Common Causes of Foot and Ankle Injuries

Let us tackle a common myth: people who are involved in extreme or intense sports are the only ones at risk for foot and ankle injury.

Not true.

The truth is, anybody can have foot and ankle injuries.

In fact, many people report to having had foot and ankle injuries at one point in their lives or another.

While not all injuries are caused by routine movements done daily, many symptoms are believed to be the result of overuse and everyday wear and tear.

Causes

Foot and ankle injuries often occur as a result of the following:

  • Projects and chores done at home
  • Recreational and sports activities
  • Work related chores

Gymnasts, soccer and basketball players, and dancers are also more prone to the condition compared to individuals that are not engaged in highly challenging and very competitive fields.

Because of possible loss of bone strength and muscle mass (osteopenia), older adults also become more susceptible to developing foot and ankle injuries. Balance and vision problems can also significantly increase their risk.

Foot and ankle injuries in children often occur during falls and while engaged in sports and play.

For injuries near a joint, a thorough evaluation would be required to help ensure the growth plate (physis) is not compromised in any way.

Fortunately, most cases of foot and ankle injuries often respond to home care treatments.

However, medical attention is required for those injuries that are secondary to bending, jamming, falling, twisting, etc.

Medical attention is also necessary when swelling and bruising manifests.

Treatment

When it comes to foot and ankle injuries, there are fortunately plenty of available treatment options one can choose from.

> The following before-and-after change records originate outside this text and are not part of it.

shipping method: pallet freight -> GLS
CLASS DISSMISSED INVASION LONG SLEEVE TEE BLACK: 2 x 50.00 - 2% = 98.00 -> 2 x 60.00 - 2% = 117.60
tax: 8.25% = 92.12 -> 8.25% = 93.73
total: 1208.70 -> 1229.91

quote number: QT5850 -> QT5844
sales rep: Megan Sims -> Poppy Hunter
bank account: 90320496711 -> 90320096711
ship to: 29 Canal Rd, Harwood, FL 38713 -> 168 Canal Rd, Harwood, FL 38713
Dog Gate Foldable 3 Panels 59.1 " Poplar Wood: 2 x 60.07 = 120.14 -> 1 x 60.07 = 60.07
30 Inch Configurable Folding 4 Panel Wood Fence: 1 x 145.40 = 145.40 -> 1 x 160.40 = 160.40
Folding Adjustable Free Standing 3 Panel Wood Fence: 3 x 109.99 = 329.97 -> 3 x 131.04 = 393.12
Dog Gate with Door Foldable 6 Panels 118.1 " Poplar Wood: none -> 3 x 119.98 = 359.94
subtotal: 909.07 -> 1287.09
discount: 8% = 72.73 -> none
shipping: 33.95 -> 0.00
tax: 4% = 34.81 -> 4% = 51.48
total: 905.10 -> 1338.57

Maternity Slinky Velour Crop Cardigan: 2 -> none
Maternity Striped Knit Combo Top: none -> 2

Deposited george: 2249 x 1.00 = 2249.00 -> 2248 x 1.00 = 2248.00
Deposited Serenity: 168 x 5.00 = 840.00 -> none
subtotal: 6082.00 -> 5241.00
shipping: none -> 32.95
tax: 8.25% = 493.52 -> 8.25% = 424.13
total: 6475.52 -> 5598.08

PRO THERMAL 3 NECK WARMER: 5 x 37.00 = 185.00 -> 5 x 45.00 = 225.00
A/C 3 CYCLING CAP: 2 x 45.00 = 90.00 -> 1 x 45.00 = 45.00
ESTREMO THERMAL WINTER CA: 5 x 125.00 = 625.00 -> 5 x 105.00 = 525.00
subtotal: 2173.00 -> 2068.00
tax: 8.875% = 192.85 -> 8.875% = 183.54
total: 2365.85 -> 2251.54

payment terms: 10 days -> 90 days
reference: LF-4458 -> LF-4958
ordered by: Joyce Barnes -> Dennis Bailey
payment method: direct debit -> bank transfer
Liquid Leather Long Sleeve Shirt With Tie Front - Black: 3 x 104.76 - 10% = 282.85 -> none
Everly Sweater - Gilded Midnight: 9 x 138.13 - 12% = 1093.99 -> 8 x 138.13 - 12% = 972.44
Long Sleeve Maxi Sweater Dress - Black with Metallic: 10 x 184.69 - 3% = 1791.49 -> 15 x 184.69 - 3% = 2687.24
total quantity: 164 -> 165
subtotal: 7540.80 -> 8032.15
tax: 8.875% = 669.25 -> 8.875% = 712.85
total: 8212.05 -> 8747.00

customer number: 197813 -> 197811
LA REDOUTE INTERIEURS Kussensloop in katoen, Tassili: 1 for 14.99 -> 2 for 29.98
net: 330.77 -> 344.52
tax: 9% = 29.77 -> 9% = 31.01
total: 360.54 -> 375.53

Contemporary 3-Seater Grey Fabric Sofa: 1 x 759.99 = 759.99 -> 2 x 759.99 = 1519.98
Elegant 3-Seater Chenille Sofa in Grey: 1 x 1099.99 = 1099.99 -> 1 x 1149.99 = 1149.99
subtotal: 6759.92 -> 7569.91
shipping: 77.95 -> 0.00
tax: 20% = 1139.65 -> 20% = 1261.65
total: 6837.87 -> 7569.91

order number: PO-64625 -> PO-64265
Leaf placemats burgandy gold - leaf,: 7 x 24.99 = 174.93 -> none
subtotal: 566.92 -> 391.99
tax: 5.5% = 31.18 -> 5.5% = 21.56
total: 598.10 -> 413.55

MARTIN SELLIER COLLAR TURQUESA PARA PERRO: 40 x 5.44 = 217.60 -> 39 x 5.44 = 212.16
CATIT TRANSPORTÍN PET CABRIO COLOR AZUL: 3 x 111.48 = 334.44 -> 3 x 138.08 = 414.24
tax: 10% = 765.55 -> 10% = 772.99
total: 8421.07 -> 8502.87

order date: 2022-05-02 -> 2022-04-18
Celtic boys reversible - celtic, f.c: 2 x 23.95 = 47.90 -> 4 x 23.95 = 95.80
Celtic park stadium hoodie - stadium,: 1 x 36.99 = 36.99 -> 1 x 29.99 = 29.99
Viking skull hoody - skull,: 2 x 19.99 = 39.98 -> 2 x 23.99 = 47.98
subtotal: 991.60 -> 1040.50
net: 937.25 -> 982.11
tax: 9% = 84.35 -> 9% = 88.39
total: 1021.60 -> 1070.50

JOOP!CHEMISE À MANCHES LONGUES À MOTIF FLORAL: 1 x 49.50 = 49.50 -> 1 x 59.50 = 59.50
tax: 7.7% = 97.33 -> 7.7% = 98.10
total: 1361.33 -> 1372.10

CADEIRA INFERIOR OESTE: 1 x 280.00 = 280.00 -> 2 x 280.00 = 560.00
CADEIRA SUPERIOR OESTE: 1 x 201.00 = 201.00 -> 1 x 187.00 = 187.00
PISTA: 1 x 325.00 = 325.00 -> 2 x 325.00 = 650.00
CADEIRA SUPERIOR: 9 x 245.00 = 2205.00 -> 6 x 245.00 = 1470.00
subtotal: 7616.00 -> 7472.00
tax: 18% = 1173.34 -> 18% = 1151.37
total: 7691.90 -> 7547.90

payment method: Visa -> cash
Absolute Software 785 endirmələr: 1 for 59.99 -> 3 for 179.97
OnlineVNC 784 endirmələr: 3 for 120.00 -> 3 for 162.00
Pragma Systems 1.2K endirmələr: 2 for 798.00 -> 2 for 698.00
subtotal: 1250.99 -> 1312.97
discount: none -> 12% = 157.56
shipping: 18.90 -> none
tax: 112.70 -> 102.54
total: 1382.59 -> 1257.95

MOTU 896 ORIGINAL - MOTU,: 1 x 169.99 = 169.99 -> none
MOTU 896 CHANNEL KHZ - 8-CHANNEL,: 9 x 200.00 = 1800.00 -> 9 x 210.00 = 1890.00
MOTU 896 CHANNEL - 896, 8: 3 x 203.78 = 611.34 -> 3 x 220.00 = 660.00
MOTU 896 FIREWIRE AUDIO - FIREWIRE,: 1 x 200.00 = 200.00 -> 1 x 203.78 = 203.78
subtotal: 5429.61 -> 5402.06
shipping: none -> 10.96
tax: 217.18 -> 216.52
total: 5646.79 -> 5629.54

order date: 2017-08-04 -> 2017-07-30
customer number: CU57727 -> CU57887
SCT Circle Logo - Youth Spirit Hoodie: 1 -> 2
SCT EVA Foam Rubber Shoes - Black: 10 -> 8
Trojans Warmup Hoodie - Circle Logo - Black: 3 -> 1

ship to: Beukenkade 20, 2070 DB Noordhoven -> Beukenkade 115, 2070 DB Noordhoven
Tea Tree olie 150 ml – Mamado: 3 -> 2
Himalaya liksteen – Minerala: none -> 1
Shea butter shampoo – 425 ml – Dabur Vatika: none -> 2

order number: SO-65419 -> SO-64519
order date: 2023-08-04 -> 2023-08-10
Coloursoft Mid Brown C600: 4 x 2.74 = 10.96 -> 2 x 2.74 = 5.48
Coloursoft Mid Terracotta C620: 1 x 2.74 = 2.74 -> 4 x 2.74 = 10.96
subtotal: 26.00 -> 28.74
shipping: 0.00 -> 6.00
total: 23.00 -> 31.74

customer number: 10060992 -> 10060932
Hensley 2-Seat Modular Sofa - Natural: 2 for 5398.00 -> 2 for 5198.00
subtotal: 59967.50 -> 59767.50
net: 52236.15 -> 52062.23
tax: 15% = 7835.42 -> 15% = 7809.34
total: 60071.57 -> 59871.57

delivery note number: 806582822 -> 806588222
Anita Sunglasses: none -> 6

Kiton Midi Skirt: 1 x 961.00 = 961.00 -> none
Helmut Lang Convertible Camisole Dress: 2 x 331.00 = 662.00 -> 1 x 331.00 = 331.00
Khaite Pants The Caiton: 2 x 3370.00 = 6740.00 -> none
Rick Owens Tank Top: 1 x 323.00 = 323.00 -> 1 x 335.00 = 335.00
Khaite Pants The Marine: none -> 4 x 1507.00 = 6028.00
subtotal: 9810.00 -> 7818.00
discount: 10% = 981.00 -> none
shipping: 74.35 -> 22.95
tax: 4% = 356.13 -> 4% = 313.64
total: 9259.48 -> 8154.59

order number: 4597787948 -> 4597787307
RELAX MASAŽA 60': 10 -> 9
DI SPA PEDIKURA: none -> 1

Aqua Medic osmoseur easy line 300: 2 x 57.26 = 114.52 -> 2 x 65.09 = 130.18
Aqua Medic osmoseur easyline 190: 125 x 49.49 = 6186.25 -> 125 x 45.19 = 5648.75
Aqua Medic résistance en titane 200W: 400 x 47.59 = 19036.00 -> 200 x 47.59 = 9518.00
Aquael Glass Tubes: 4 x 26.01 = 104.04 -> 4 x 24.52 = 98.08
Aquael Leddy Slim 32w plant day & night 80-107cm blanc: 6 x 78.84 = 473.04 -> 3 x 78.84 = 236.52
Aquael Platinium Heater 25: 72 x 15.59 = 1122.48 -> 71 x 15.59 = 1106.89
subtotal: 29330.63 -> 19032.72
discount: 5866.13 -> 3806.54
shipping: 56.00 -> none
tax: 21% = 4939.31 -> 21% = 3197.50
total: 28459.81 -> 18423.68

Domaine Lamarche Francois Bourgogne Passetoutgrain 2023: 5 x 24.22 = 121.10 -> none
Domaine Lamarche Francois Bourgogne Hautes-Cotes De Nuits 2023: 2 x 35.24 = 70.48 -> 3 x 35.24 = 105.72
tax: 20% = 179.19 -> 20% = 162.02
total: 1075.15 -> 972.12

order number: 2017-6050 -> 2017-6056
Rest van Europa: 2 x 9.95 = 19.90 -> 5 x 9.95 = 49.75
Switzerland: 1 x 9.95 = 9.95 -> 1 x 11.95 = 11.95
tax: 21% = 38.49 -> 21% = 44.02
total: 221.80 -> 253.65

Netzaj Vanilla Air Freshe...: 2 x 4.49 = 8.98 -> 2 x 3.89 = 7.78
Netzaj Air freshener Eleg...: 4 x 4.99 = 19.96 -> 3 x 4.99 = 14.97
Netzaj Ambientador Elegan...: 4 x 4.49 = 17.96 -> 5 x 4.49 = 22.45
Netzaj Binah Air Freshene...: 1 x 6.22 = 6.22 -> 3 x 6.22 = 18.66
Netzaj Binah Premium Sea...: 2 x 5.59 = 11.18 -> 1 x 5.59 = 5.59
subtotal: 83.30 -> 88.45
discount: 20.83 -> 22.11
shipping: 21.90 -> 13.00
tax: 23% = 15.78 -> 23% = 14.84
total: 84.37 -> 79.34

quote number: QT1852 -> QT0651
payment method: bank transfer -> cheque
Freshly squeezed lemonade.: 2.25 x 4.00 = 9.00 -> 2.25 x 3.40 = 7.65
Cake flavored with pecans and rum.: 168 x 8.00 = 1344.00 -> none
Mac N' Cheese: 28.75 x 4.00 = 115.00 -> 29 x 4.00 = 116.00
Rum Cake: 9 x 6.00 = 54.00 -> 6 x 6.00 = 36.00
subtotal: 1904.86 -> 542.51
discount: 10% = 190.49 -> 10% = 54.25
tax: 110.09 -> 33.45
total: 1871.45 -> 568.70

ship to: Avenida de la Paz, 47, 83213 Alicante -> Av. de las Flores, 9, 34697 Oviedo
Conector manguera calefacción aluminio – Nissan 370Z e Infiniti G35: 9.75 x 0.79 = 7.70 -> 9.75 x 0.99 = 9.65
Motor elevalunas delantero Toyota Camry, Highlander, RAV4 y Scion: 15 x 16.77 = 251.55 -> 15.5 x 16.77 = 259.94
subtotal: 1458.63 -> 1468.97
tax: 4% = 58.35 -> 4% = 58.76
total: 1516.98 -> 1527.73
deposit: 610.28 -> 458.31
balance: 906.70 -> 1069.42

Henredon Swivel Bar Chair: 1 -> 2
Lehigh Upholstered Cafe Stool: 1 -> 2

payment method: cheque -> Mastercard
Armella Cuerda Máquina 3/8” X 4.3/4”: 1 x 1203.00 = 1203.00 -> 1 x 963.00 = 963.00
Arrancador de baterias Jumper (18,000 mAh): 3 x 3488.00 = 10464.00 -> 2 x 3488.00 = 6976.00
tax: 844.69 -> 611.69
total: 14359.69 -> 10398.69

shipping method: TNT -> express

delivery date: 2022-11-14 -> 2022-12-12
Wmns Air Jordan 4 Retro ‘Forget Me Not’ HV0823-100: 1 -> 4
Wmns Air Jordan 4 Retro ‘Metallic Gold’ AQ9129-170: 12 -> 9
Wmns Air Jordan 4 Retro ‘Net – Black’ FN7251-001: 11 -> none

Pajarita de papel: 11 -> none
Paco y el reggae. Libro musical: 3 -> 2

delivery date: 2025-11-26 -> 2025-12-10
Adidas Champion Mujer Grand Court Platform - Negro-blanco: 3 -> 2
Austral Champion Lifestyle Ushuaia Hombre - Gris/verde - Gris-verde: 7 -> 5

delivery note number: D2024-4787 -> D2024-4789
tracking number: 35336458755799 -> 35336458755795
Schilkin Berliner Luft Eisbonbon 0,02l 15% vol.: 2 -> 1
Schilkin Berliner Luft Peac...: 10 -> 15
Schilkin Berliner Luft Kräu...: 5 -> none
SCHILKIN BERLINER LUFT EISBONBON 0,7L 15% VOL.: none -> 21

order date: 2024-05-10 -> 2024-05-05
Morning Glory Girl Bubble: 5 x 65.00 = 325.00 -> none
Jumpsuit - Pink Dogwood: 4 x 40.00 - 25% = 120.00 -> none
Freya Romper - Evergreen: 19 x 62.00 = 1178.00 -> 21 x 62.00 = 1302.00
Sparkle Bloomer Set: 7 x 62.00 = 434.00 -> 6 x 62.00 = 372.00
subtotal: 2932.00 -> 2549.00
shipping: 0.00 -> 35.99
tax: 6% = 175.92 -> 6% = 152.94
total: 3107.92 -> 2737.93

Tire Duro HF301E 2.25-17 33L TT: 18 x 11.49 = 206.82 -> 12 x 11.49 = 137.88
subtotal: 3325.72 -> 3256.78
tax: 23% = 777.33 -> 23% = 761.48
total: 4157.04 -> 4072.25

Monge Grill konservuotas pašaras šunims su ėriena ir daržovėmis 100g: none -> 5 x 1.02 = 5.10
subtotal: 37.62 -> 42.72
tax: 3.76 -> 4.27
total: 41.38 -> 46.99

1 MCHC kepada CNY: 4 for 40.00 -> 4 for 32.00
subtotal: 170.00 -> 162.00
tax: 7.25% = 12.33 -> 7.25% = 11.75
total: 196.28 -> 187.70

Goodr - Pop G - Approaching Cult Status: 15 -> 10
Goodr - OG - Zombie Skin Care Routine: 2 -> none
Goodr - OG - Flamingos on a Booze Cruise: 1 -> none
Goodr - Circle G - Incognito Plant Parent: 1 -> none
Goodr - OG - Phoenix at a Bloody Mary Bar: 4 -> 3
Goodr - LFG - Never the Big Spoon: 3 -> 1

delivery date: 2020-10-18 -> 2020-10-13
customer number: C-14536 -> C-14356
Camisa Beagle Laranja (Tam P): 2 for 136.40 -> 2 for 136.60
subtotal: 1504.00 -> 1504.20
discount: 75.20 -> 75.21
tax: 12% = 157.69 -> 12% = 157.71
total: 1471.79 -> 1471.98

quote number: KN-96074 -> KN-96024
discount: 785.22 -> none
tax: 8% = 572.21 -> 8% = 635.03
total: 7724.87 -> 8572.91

Physical therapy, special shoes (with orthotic devices), medications, and first aid measures (splint, cast, brace) are just some of the options available.

However, treatment approach will often depend on some key factors including:

  • Type, location, and severity of the injury
  • When the injury happened
  • Overall health of the patient
  • Age of the patient
  • Activities of the patient (hobbies, sports, work, etc.)

Provided the foot and ankle injury is minor, the following treatment interventions can already significantly reduce the pain and minimize the swelling and stiffness:

  • Gently rub or massage the affected area to encourage blood flow and alleviate pain. However, if pain is severe, massaging the injured area is not advisable.
  • To help restore flexibility faster, performing gentle exercises is recommended. Alternating between cold and heat treatments are sometimes suggested.
  • To help hasten healing, MSA (movement, strength, and alternate) exercises are recommended:

Movement – full motion range restoration is considered top priority after an injury.

Strength – once movement has been successfully restored, strengthening the injured area is the next priority.

Alternate activities – while still healing, integrating exercises in the patient’s daily activities is considered ideal.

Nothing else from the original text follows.